**WHAT IS BEING ASKED**:
Repeat the listing below line for line, exactly as shown.

**INPUT DATA**:
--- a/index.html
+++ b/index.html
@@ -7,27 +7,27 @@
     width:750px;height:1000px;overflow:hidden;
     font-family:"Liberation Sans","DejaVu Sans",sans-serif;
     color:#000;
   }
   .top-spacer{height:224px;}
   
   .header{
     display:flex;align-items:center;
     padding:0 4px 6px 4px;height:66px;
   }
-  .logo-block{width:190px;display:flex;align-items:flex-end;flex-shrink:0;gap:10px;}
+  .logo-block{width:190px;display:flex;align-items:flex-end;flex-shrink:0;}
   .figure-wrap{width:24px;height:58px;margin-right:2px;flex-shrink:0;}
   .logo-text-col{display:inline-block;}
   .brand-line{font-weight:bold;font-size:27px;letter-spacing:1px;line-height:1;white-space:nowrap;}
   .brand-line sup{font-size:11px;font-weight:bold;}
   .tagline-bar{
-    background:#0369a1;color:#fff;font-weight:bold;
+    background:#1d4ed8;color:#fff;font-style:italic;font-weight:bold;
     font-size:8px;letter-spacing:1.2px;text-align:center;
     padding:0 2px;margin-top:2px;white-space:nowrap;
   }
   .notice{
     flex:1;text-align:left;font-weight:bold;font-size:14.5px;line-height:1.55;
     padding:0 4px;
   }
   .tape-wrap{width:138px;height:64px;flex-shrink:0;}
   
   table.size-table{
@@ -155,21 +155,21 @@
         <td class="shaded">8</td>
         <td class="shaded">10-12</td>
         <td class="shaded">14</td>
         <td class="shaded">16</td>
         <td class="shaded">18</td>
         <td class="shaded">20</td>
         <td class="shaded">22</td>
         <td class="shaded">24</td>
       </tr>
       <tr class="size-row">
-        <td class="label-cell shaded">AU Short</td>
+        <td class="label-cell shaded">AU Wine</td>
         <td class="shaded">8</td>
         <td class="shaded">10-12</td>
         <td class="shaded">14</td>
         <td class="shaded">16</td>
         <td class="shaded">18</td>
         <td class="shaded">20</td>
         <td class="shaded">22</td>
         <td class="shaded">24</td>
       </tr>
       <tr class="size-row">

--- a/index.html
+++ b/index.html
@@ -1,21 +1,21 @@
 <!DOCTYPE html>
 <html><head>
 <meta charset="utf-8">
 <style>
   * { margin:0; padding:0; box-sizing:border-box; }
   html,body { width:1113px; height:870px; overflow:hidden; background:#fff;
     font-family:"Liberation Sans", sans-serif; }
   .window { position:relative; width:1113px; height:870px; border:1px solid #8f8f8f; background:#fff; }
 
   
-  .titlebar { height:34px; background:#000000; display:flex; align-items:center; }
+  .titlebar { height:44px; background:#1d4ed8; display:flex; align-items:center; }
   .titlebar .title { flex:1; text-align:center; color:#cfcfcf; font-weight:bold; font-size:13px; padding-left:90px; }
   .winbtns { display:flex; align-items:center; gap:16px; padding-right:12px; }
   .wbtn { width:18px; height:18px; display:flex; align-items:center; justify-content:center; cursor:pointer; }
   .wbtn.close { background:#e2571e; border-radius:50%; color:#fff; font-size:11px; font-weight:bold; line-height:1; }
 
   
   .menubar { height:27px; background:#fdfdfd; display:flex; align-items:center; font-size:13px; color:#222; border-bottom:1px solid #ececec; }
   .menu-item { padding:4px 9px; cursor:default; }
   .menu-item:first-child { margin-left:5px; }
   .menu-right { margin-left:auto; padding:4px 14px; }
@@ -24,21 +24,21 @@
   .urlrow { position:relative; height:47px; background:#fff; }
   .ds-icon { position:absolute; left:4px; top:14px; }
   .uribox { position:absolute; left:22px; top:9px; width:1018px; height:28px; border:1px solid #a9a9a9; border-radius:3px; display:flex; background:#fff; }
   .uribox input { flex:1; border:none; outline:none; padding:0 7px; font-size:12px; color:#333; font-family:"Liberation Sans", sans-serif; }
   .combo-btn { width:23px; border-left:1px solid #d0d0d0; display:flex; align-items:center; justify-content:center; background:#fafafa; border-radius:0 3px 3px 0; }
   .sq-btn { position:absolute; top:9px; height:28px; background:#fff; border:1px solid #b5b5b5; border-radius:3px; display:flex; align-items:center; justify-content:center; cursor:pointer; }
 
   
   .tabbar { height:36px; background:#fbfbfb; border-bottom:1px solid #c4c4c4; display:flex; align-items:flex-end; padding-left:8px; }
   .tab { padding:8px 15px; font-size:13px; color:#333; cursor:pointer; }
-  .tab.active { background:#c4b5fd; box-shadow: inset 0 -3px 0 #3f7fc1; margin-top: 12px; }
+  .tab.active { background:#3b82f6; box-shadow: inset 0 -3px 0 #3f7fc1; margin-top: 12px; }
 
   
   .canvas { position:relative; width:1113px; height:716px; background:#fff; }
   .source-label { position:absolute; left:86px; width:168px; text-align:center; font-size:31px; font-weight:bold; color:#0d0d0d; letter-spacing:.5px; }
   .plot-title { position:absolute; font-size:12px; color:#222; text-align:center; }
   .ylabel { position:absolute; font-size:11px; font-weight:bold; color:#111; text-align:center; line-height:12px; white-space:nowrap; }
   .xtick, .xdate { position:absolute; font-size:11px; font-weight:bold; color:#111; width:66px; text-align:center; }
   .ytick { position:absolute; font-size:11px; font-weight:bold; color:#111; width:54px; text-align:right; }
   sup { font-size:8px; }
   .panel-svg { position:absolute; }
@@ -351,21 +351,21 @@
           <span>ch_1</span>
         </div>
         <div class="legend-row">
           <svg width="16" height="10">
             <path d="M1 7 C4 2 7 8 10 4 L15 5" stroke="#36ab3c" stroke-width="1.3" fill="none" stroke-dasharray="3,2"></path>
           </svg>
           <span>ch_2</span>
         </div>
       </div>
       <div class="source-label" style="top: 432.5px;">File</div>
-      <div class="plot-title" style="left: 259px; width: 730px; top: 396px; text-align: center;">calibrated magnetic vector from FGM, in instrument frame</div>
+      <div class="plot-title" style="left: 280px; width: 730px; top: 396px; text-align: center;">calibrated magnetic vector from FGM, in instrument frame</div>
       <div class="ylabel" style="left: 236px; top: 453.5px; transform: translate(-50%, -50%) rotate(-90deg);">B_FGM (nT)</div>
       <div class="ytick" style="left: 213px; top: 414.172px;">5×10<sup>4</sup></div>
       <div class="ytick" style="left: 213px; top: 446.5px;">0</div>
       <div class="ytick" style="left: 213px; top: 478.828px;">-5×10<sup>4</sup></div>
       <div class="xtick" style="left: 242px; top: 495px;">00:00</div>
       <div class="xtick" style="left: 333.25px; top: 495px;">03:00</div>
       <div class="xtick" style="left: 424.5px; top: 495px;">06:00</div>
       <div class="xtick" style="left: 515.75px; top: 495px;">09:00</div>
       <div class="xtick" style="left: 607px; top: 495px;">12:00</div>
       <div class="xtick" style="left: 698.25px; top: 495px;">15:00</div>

**RESULT OF THIS TASK**:
--- a/index.html
+++ b/index.html
@@ -7,27 +7,27 @@
     width:750px;height:1000px;overflow:hidden;
     font-family:"Liberation Sans","DejaVu Sans",sans-serif;
     color:#000;
   }
   .top-spacer{height:224px;}
   
   .header{
     display:flex;align-items:center;
     padding:0 4px 6px 4px;height:66px;
   }
-  .logo-block{width:190px;display:flex;align-items:flex-end;flex-shrink:0;gap:10px;}
+  .logo-block{width:190px;display:flex;align-items:flex-end;flex-shrink:0;}
   .figure-wrap{width:24px;height:58px;margin-right:2px;flex-shrink:0;}
   .logo-text-col{display:inline-block;}
   .brand-line{font-weight:bold;font-size:27px;letter-spacing:1px;line-height:1;white-space:nowrap;}
   .brand-line sup{font-size:11px;font-weight:bold;}
   .tagline-bar{
-    background:#0369a1;color:#fff;font-weight:bold;
+    background:#1d4ed8;color:#fff;font-style:italic;font-weight:bold;
     font-size:8px;letter-spacing:1.2px;text-align:center;
     padding:0 2px;margin-top:2px;white-space:nowrap;
   }
   .notice{
     flex:1;text-align:left;font-weight:bold;font-size:14.5px;line-height:1.55;
     padding:0 4px;
   }
   .tape-wrap{width:138px;height:64px;flex-shrink:0;}
   
   table.size-table{
@@ -155,21 +155,21 @@
         <td class="shaded">8</td>
         <td class="shaded">10-12</td>
         <td class="shaded">14</td>
         <td class="shaded">16</td>
         <td class="shaded">18</td>
         <td class="shaded">20</td>
         <td class="shaded">22</td>
         <td class="shaded">24</td>
       </tr>
       <tr class="size-row">
-        <td class="label-cell shaded">AU Short</td>
+        <td class="label-cell shaded">AU Wine</td>
         <td class="shaded">8</td>
         <td class="shaded">10-12</td>
         <td class="shaded">14</td>
         <td class="shaded">16</td>
         <td class="shaded">18</td>
         <td class="shaded">20</td>
         <td class="shaded">22</td>
         <td class="shaded">24</td>
       </tr>
       <tr class="size-row">

--- a/index.html
+++ b/index.html
@@ -1,21 +1,21 @@
 <!DOCTYPE html>
 <html><head>
 <meta charset="utf-8">
 <style>
   * { margin:0; padding:0; box-sizing:border-box; }
   html,body { width:1113px; height:870px; overflow:hidden; background:#fff;
     font-family:"Liberation Sans", sans-serif; }
   .window { position:relative; width:1113px; height:870px; border:1px solid #8f8f8f; background:#fff; }
 
   
-  .titlebar { height:34px; background:#000000; display:flex; align-items:center; }
+  .titlebar { height:44px; background:#1d4ed8; display:flex; align-items:center; }
   .titlebar .title { flex:1; text-align:center; color:#cfcfcf; font-weight:bold; font-size:13px; padding-left:90px; }
   .winbtns { display:flex; align-items:center; gap:16px; padding-right:12px; }
   .wbtn { width:18px; height:18px; display:flex; align-items:center; justify-content:center; cursor:pointer; }
   .wbtn.close { background:#e2571e; border-radius:50%; color:#fff; font-size:11px; font-weight:bold; line-height:1; }
 
   
   .menubar { height:27px; background:#fdfdfd; display:flex; align-items:center; font-size:13px; color:#222; border-bottom:1px solid #ececec; }
   .menu-item { padding:4px 9px; cursor:default; }
   .menu-item:first-child { margin-left:5px; }
   .menu-right { margin-left:auto; padding:4px 14px; }
@@ -24,21 +24,21 @@
   .urlrow { position:relative; height:47px; background:#fff; }
   .ds-icon { position:absolute; left:4px; top:14px; }
   .uribox { position:absolute; left:22px; top:9px; width:1018px; height:28px; border:1px solid #a9a9a9; border-radius:3px; display:flex; background:#fff; }
   .uribox input { flex:1; border:none; outline:none; padding:0 7px; font-size:12px; color:#333; font-family:"Liberation Sans", sans-serif; }
   .combo-btn { width:23px; border-left:1px solid #d0d0d0; display:flex; align-items:center; justify-content:center; background:#fafafa; border-radius:0 3px 3px 0; }
   .sq-btn { position:absolute; top:9px; height:28px; background:#fff; border:1px solid #b5b5b5; border-radius:3px; display:flex; align-items:center; justify-content:center; cursor:pointer; }
 
   
   .tabbar { height:36px; background:#fbfbfb; border-bottom:1px solid #c4c4c4; display:flex; align-items:flex-end; padding-left:8px; }
   .tab { padding:8px 15px; font-size:13px; color:#333; cursor:pointer; }
-  .tab.active { background:#c4b5fd; box-shadow: inset 0 -3px 0 #3f7fc1; margin-top: 12px; }
+  .tab.active { background:#3b82f6; box-shadow: inset 0 -3px 0 #3f7fc1; margin-top: 12px; }
 
   
   .canvas { position:relative; width:1113px; height:716px; background:#fff; }
   .source-label { position:absolute; left:86px; width:168px; text-align:center; font-size:31px; font-weight:bold; color:#0d0d0d; letter-spacing:.5px; }
   .plot-title { position:absolute; font-size:12px; color:#222; text-align:center; }
   .ylabel { position:absolute; font-size:11px; font-weight:bold; color:#111; text-align:center; line-height:12px; white-space:nowrap; }
   .xtick, .xdate { position:absolute; font-size:11px; font-weight:bold; color:#111; width:66px; text-align:center; }
   .ytick { position:absolute; font-size:11px; font-weight:bold; color:#111; width:54px; text-align:right; }
   sup { font-size:8px; }
   .panel-svg { position:absolute; }
@@ -351,21 +351,21 @@
           <span>ch_1</span>
         </div>
         <div class="legend-row">
           <svg width="16" height="10">
             <path d="M1 7 C4 2 7 8 10 4 L15 5" stroke="#36ab3c" stroke-width="1.3" fill="none" stroke-dasharray="3,2"></path>
           </svg>
           <span>ch_2</span>
         </div>
       </div>
       <div class="source-label" style="top: 432.5px;">File</div>
-      <div class="plot-title" style="left: 259px; width: 730px; top: 396px; text-align: center;">calibrated magnetic vector from FGM, in instrument frame</div>
+      <div class="plot-title" style="left: 280px; width: 730px; top: 396px; text-align: center;">calibrated magnetic vector from FGM, in instrument frame</div>
       <div class="ylabel" style="left: 236px; top: 453.5px; transform: translate(-50%, -50%) rotate(-90deg);">B_FGM (nT)</div>
       <div class="ytick" style="left: 213px; top: 414.172px;">5×10<sup>4</sup></div>
       <div class="ytick" style="left: 213px; top: 446.5px;">0</div>
       <div class="ytick" style="left: 213px; top: 478.828px;">-5×10<sup>4</sup></div>
       <div class="xtick" style="left: 242px; top: 495px;">00:00</div>
       <div class="xtick" style="left: 333.25px; top: 495px;">03:00</div>
       <div class="xtick" style="left: 424.5px; top: 495px;">06:00</div>
       <div class="xtick" style="left: 515.75px; top: 495px;">09:00</div>
       <div class="xtick" style="left: 607px; top: 495px;">12:00</div>
       <div class="xtick" style="left: 698.25px; top: 495px;">15:00</div>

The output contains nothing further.